Rishi Sunak has warned the UK faces a “long and difficult” recovery from Covid-19, but insisted it is “beyond doubt” the UK Government’s economic plans are working.
The Chancellor told MPs that people losing their jobs is the thing which “weighs most heavily on me”, adding he cannot guarantee there will not be more job losses in the coming months.
But Mr Sunak said figures suggest almost two million fewer people will lose their jobs than previously feared and his “plan for jobs” is aiding the recovery.
Speaking on day two of the Queen’s Speech debate, Mr Sunak sought to strike an upbeat tone about the road ahead while recognising the setbacks faced by people and businesses.

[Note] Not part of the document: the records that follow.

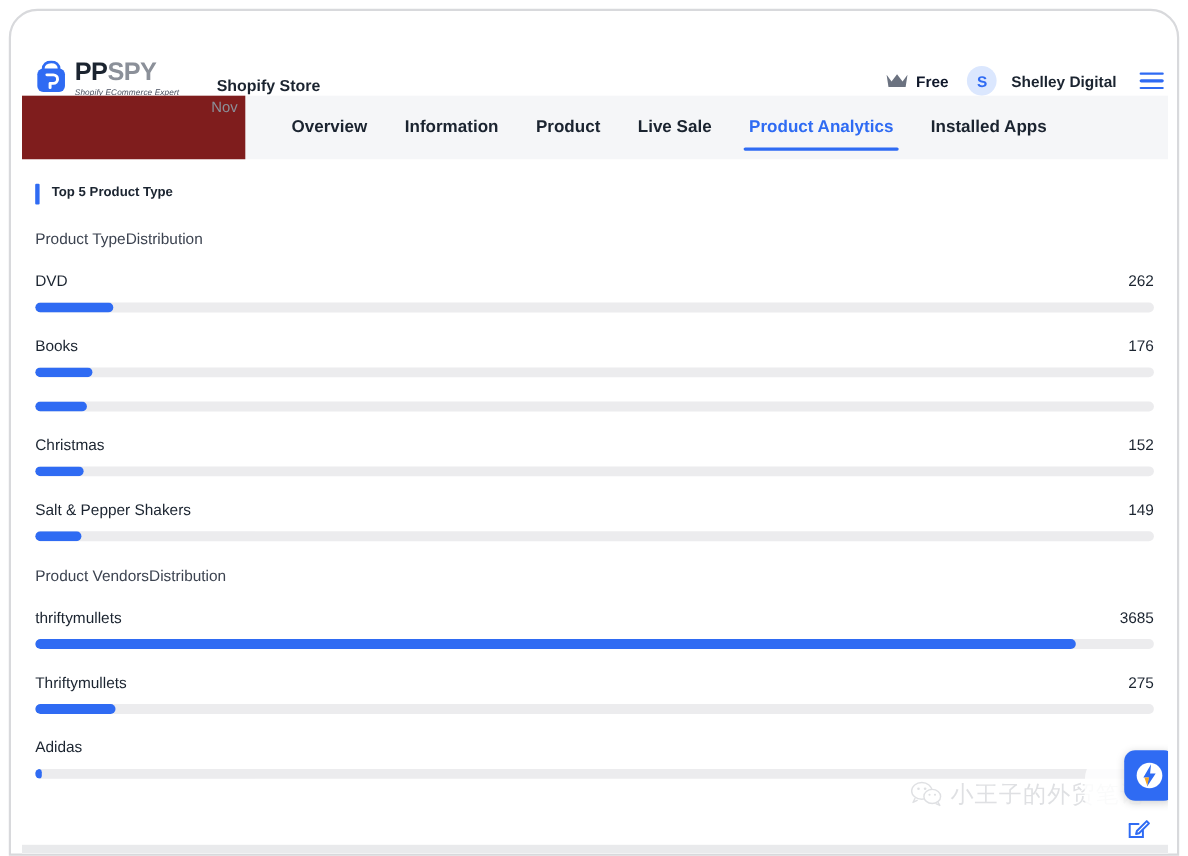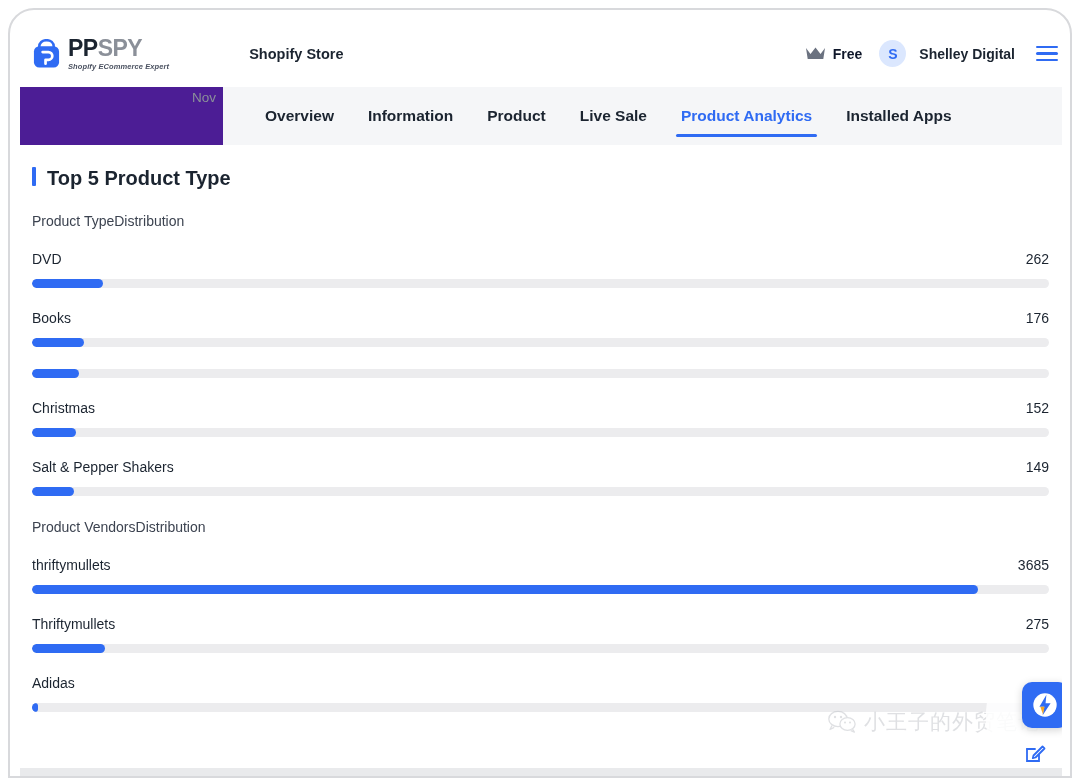--- a/index.html
+++ b/index.html
@@ -35,9 +35,8 @@
     height: 67px;
     background: #ffffff;
     display: flex;
-    align-items: center;
+    align-items: flex-end;
     padding: 0 0 0 12px;
-    gap: 46px;
   }
   #brand-logo { display: flex; align-items: center; gap: 7px; }
   .bag-icon { width: 29px; height: 30px; display: block; }

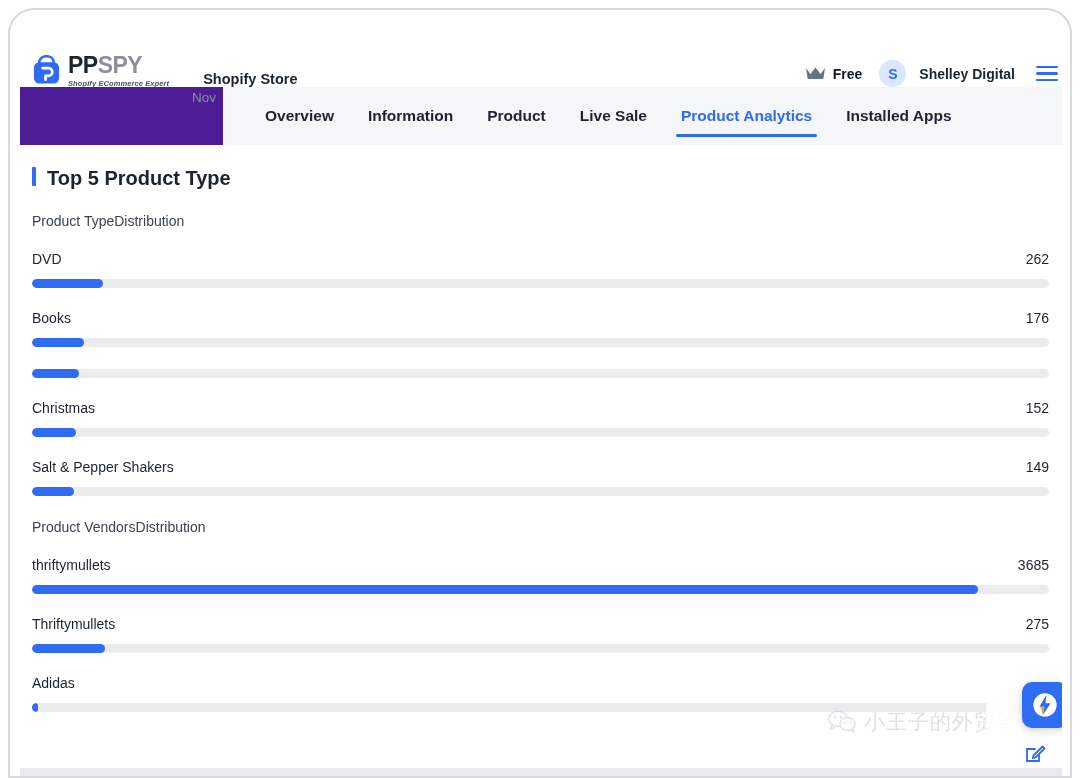--- a/index.html
+++ b/index.html
@@ -46,7 +46,7 @@
   .logo-spy { color: #8b9099; }
   .logo-tag {
     font-size: 7.5px; color: #4a5160; font-style: italic;
-    font-weight: 700; margin-top: 3px; letter-spacing: 0.1px;
+    font-weight: 400; margin-top: 3px; letter-spacing: 0.1px;
   }
   #store-name {
     margin-left: 34px;

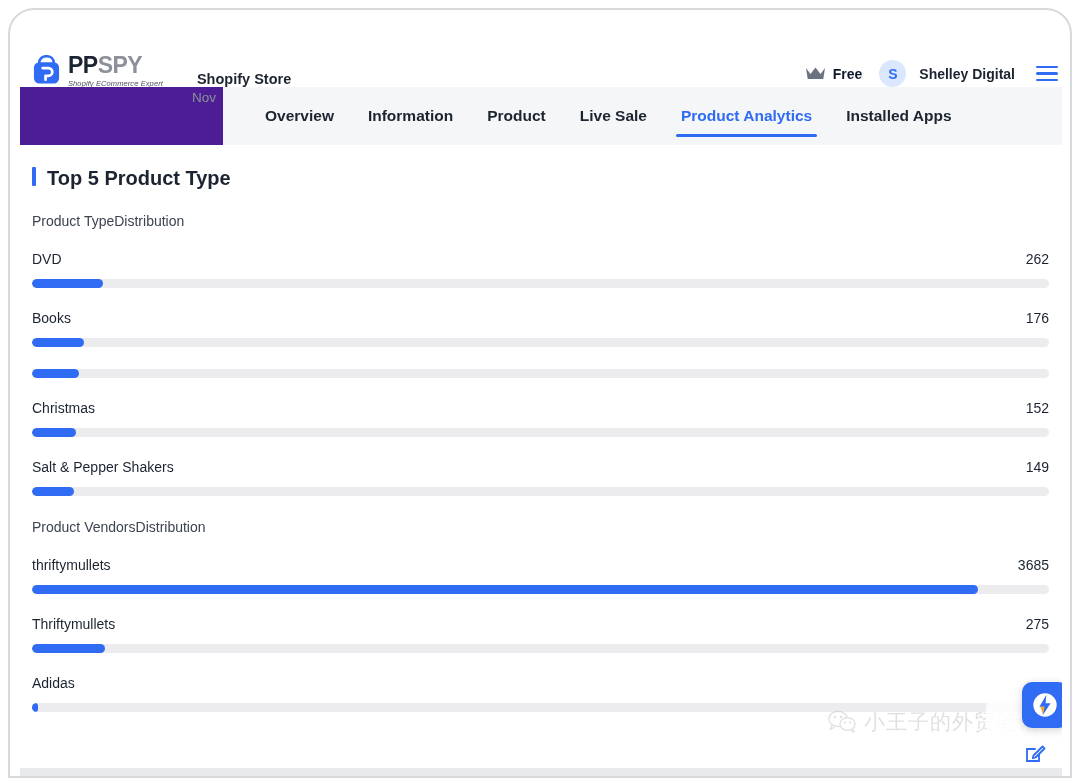--- a/index.html
+++ b/index.html
@@ -84,7 +84,7 @@
   }
   #chart-stub {
     width: 203px; height: 100%;
-    background: #4c1d95;
+    background: #7f1d1d;
     position: relative;
     flex: none;
   }

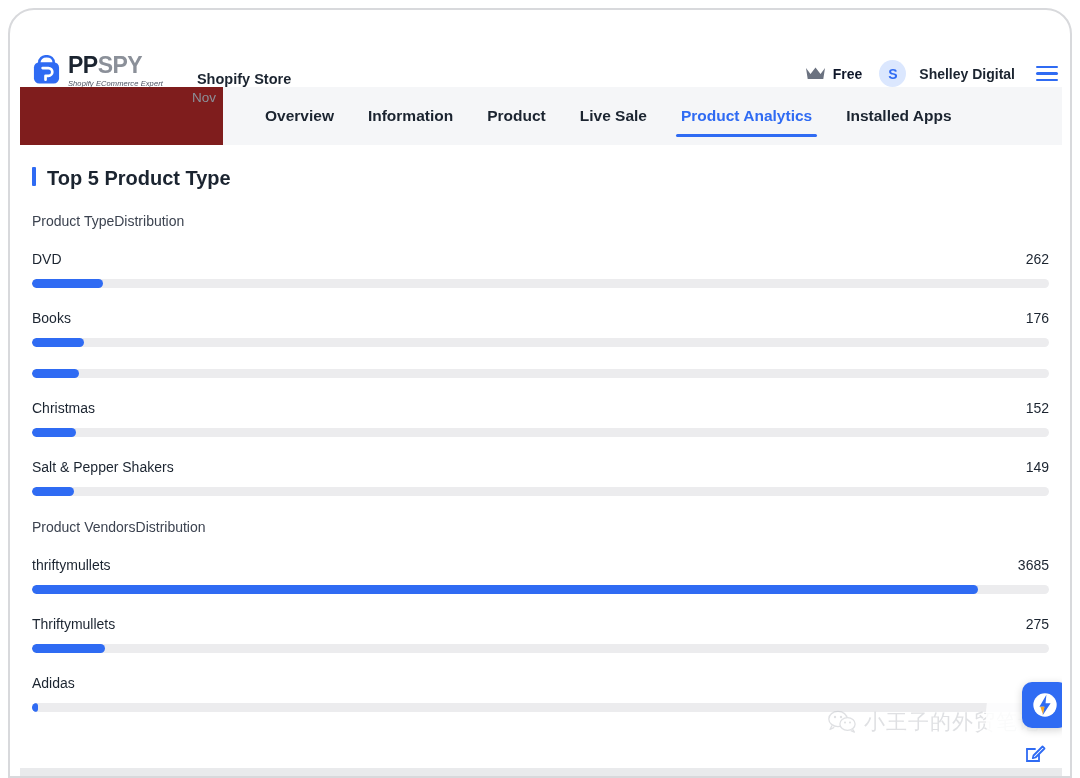--- a/index.html
+++ b/index.html
@@ -122,7 +122,7 @@
   }
   .section-title {
     display: flex; gap: 11px;
-    font-size: 20px; font-weight: 700; color: #1b2430;
+    font-size: 12px; font-weight: 700; color: #1b2430;
     padding-top: 22px;
   }
   .title-bar-accent {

He told MPs: “When the furlough scheme ends in September we will have helped to pay people’s wages for a year and a half supporting at its peak the jobs of almost nine million people.
“We have protected the incomes of more than 2.7 million self-employed people, backed businesses to keep people in work with tens of billions of pounds of loans, grants and tax cuts and supported the most vulnerable through the crisis with a strengthened safety net, increased funding for local authorities and public services and help for the charity sector.”
On businesses, Mr Sunak said he believed they are “beginning to feel more confident” despite many being hit hard by the pandemic – pointing to a fall in the number of firms becoming insolvent and the build-up of corporate deposits.
Mr Sunak went on: “It is going to take this country and the whole world a long time to recover fully from the shock that saw the largest fall in output in 300 years.
“But while our recovery will be long and difficult, it is beyond doubt now that our plan is working.
“But we will never be complacent – 800,000 people have lost their jobs through this crisis and no chancellor could guarantee there will not be more jobs lost, and people losing their jobs is the thing that weighs most heavily on me.”
The SNP’s business spokesman Stephen Flynn used the debate to bring focus on Scottish independence.
He told the Commons: “I think it’s important when we look at the wider discussion of the Queen’s Speech to reflect upon what that actually means.
“Of course it’s the Government’s legislative programme, a programme that they believe that they have a mandate to put forward.”
He said the Government had used that mandate to “drag us out of the European Union against our express wishes” among other policies, adding: “We are told we have no mandate to implement our policies, but of course in Scotland we don’t just have a first past the post system, we have a proportional parliament, one that has allowed the Labour Party to gain some seats, the Liberal Democrats I don’t think they gained anything on the list this time, and of course the Conservatives to gain some more seats.
“And of course that list vote was remarkable because what that showed was that a majority of voters in Scotland voted for parties who had an express wish for the people of Scotland to have their say, to have a second independence referendum, to decide our own future.”